While announcing the grant last week, Pim Van Ballekom  the Vice President European Investment Bank (EIB) said the three banks will be able to lend the money to farmers to invest in new opportunities and small businesses to act as a motor for new jobs and economic growth.

“The European investment Bank has a strong track record supporting private sector investment in East Africa and today’s lending demonstrates our continues and firm belief of supporting private sector investment by entrepreneurs and smaller companies in Uganda,” he said.

He added that improving access to finance and reducing constraints farmers face in accessing it are the key goals the European Investment bank hopes to achieve so as to support small business growth adding that the priority focus of Europe’s long-term lending institution is to support the private sector investment by smaller companies by reinforcing support for small businesses for to directly address the financing gap hindering their expansion.

While signing the agreements a total of EUR 11 million was handed over to DFCU bank in Uganda and KCB Rwanda and this is the first time that the EIB has lent to the two banks marking a new beginning in lending in the region.

Last week, the Uganda development bank also announced similar scheme where farmers are now able to access agricultural loans.
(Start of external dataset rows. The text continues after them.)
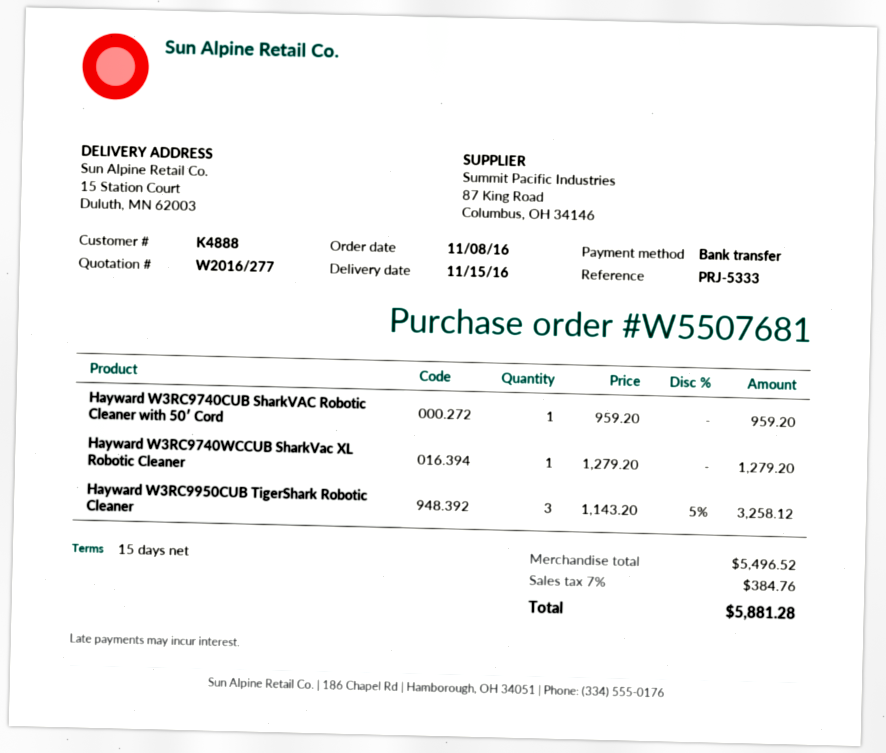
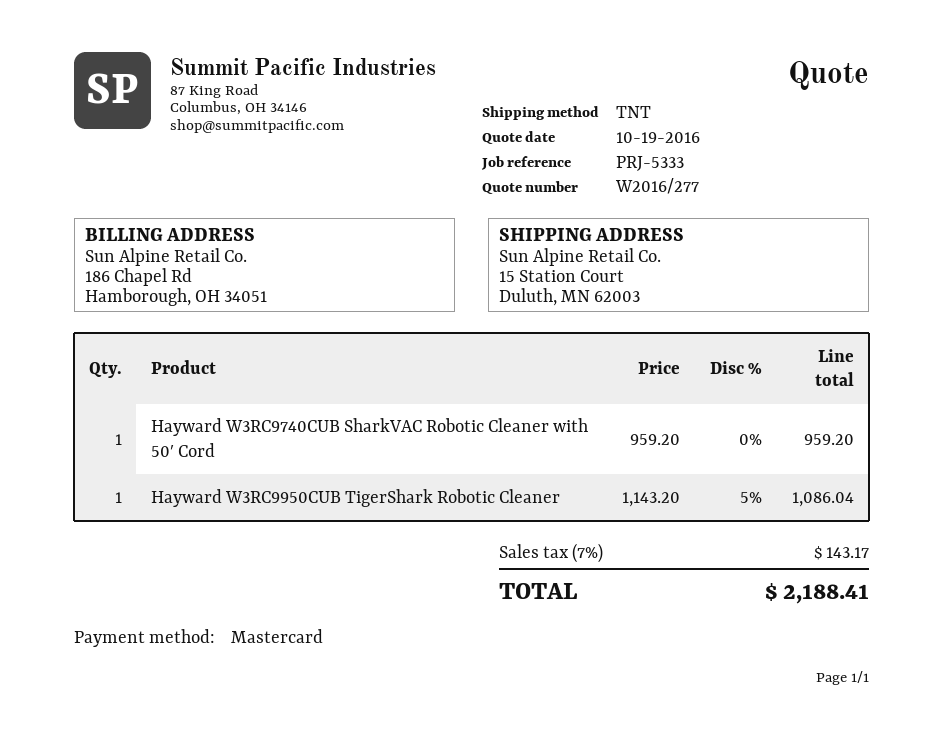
payment method: bank transfer -> Mastercard
Hayward W3RC9740WCCUB SharkVac XL Robotic Cleaner: 1 x 1279.20 = 1279.20 -> none
Hayward W3RC9950CUB TigerShark Robotic Cleaner: 3 x 1143.20 - 5% = 3258.12 -> 1 x 1143.20 - 5% = 1086.04
tax: 7% = 384.76 -> 7% = 143.17
total: 5881.28 -> 2188.41

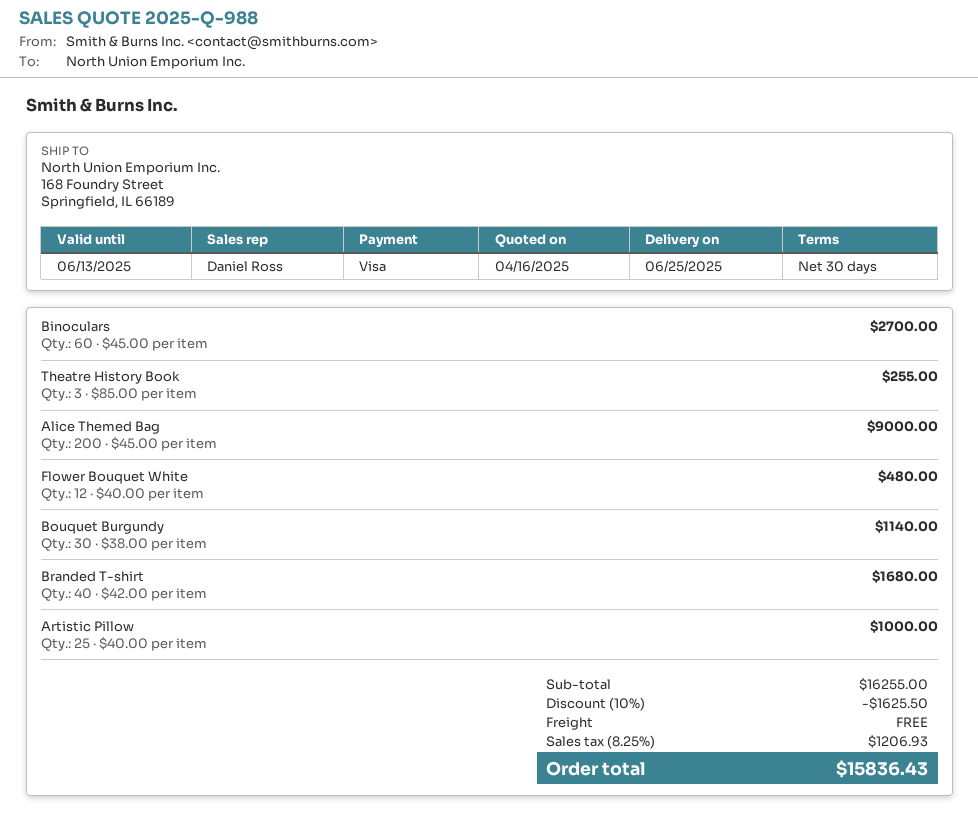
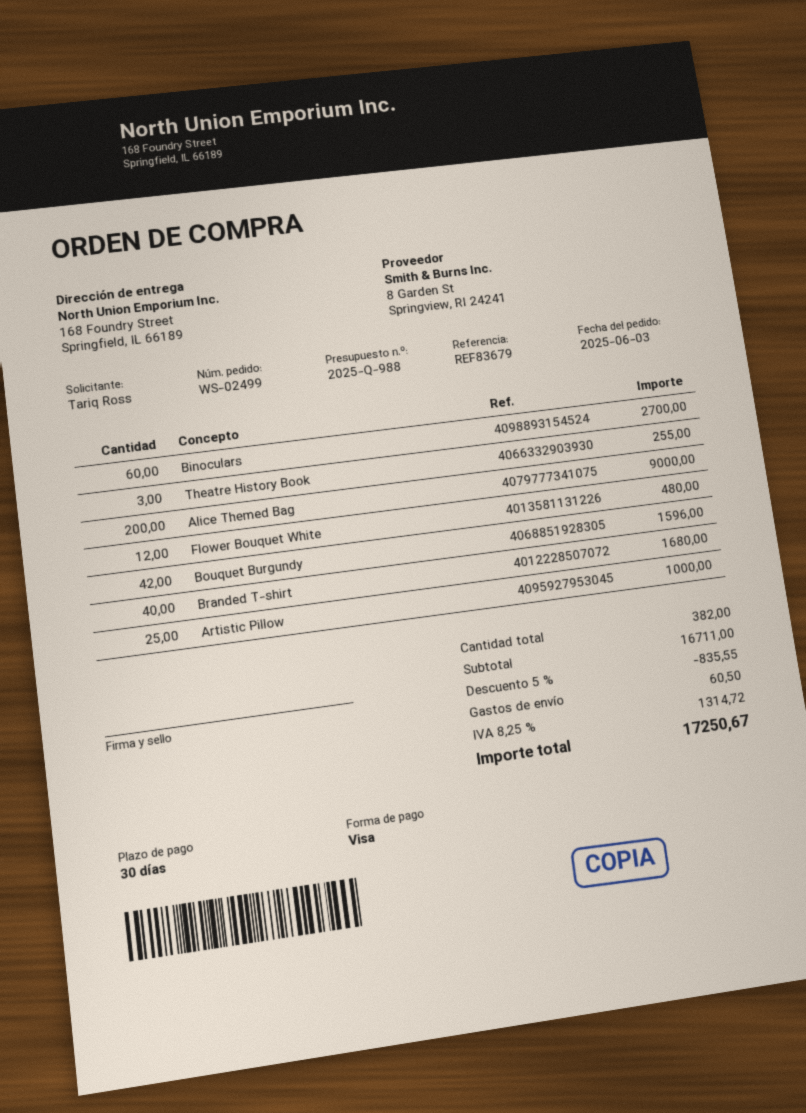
Bouquet Burgundy: 30 for 1140.00 -> 42 for 1596.00
subtotal: 16255.00 -> 16711.00
discount: 10% = 1625.50 -> 5% = 835.55
shipping: 0.00 -> 60.50
tax: 8.25% = 1206.93 -> 8.25% = 1314.72
total: 15836.43 -> 17250.67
In an interview Patricia Adongo Ojangole announced that the bank is lowering its interest rates by 26% where long term financing was reduced to 12.5% from 17%, the medium term financing from 18% to 13% while the short term financing is falling to 14% from 19%.

She said the bank was lowering the interest rates to address the shortage of cheaper development finance in the country which has been identified as a hindrance to the growth of private-sector led development especially to support development of industries for the private sector to play part in key development sectors like agriculture, value addition, industry and health.

She said the bank has identified crops like sorghum, Irish potatoes, tea and sugar cane where organized farmer groups which are adding value to the crops can be bank rolled by managing their risks through crop insurance by ensuring where the farmers will sign contracts with off takers.

“We must collect the money back because we are not only banking the farmer groups but also the off-taker by creating the market for the farmer through the off taker who in this case is the person involved in value addition,” she said.

Currently the bank is supporting Dairy farmers in Jesa dairy farm and the Balitweigomba farmers’ cooperative farm in Luuka district where the farmers who are involved in cotton sector are being supported by securing them market for their cotton.

Currently the source of funding is mainly from Arab Bank for African Economic Development, Islamic Development Bank, Afri-Exim Bank through which the bank hopes to cover its mandate which stretches across all Uganda.